**Assigned task**.
From the listing below, output only the lines starting at the line that has "color: #3b82f6 ->" and ending at the line that has "color: #f97316 ->", exactly as they appear, ends included.
==== Extracted material
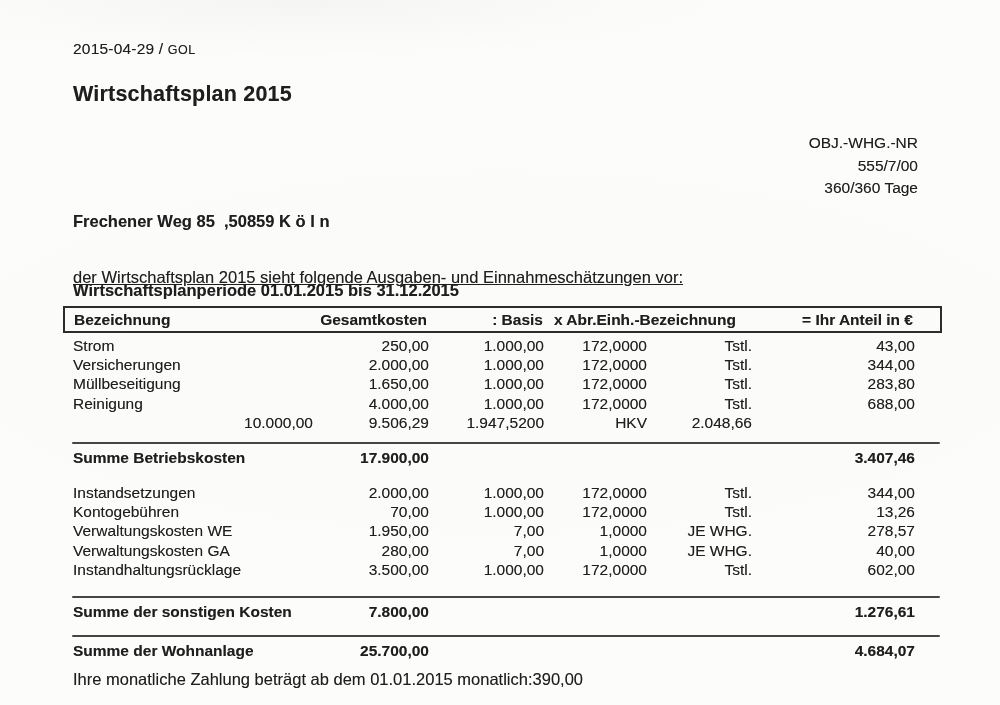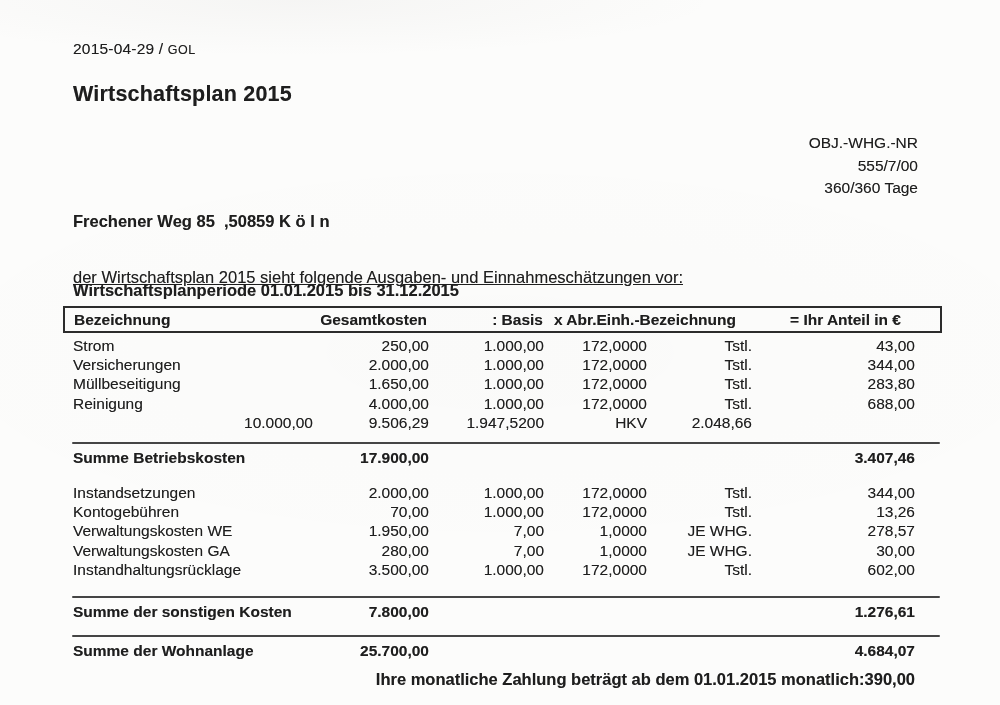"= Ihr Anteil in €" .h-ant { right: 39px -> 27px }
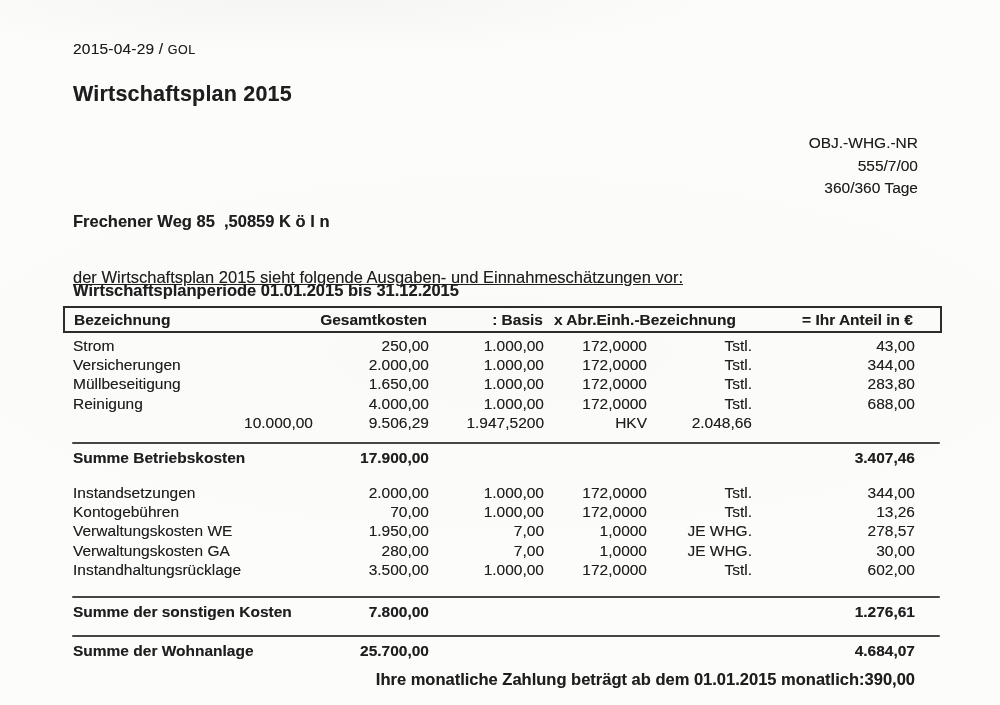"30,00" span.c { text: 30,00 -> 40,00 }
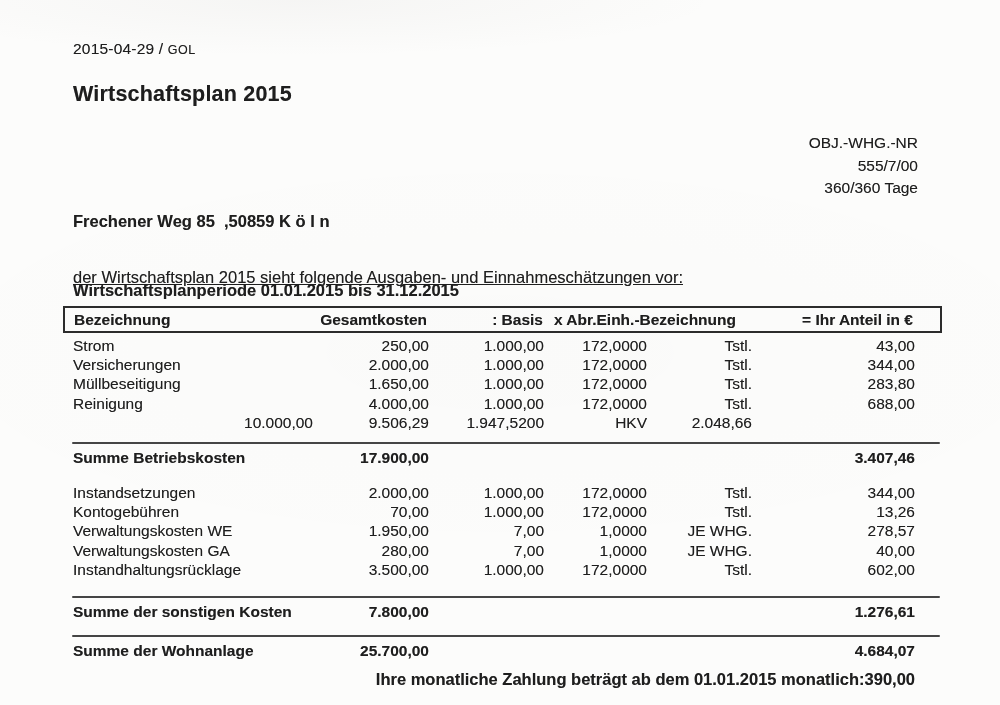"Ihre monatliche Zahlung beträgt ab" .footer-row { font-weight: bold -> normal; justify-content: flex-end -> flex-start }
========
==== Extracted material
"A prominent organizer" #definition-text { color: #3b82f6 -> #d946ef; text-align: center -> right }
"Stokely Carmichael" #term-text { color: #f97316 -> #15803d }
========
==== Extracted material
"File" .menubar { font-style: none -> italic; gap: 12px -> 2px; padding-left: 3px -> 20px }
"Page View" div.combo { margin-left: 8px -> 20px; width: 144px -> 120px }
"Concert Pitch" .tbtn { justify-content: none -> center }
========
**Response to this exercise**.
"A prominent organizer" #definition-text { color: #3b82f6 -> #d946ef; text-align: center -> right }
"Stokely Carmichael" #term-text { color: #f97316 -> #15803d }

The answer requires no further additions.